Center for Advanced Analytical Science, School of Chemistry and Chemical Engineering c/o School of Civil Engineering, Guangzhou University, Guangzhou, 510006, China.
Angew Chem Int Ed Engl. 2021 May 17;60(21):11774-11778. doi: 10.1002/anie.202101468. Epub 2021 Apr 16.
Microelectrode-based electrochemical (EC) and photoelectrochemical (PEC) sensors are promising candidates for in vivo analysis of biologically important chemicals. However, limited selectivity in complicated biological systems and poor adaptability to electrochemically non-active species restrained their applications. Herein, we propose the concept of modulating the PEC output by a fluorescence resonance energy transfer (FRET) process. The emission of energy donor was dependent on the concentration of target SO , which in turn served as the modulator of the photocurrent signal of the photoactive material. The employment of optical modulation circumvented the problem of selectivity, and the as-fabricated PEC microelectrode showed good stability and reproducibility in vivo. It can monitor fluctuations of SO levels in brains of rat models of cerebral ischemia-reperfusion and febrile seizure. More significantly, such a FRET modulated signaling strategy can be extended to diverse analytes.

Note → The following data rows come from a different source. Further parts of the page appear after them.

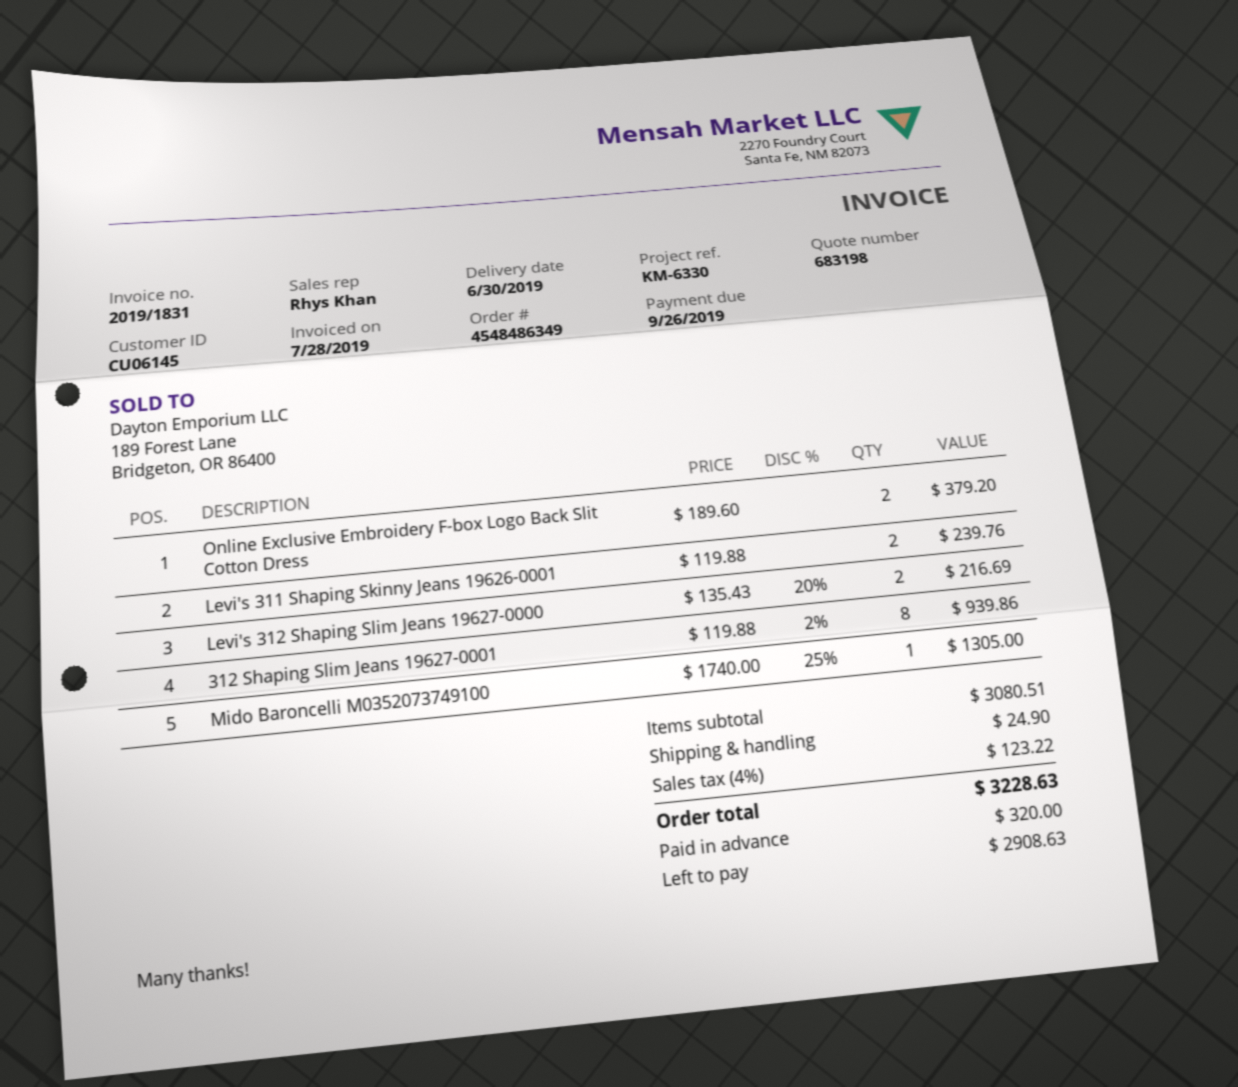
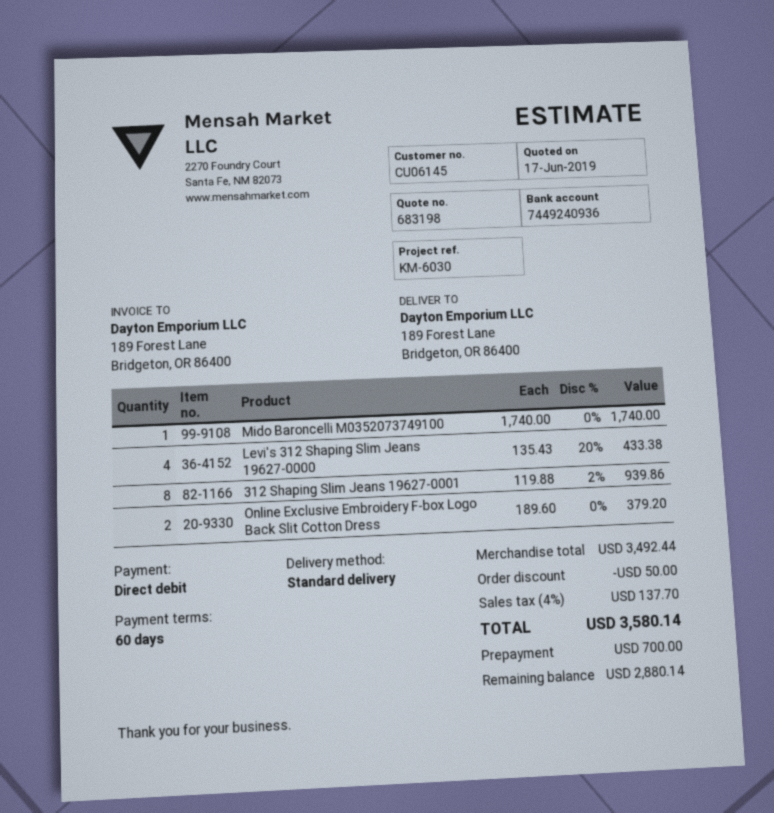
reference: KM-6330 -> KM-6030
Levi's 311 Shaping Skinny Jeans 19626-0001: 2 x 119.88 = 239.76 -> none
Levi's 312 Shaping Slim Jeans 19627-0000: 2 x 135.43 - 20% = 216.69 -> 4 x 135.43 - 20% = 433.38
Mido Baroncelli M0352073749100: 1 x 1740.00 - 25% = 1305.00 -> 1 x 1740.00 = 1740.00
subtotal: 3080.51 -> 3492.44
discount: none -> 50.00
shipping: 24.90 -> none
tax: 4% = 123.22 -> 4% = 137.70
total: 3228.63 -> 3580.14
deposit: 320.00 -> 700.00
balance: 2908.63 -> 2880.14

基于微电极的电化学(EC)和光电化学(PEC)传感器是用于体内分析生物重要化学物质的有前途的候选者。然而,在复杂的生物系统中选择性有限以及对电化学非活性物质的适应性差限制了它们的应用。在此,我们提出了通过荧光共振能量转移(FRET)过程来调节 PEC 输出的概念。能量供体的发射取决于目标 SO 的浓度,而 SO 又反过来充当光活性材料光电流信号的调节剂。采用光学调制避免了选择性问题,所制备的 PEC 微电极在体内显示出良好的稳定性和重现性。它可以监测脑缺血再灌注和热性惊厥大鼠模型中 SO 水平的波动。更重要的是,这种 FRET 调制信号策略可以扩展到多种分析物。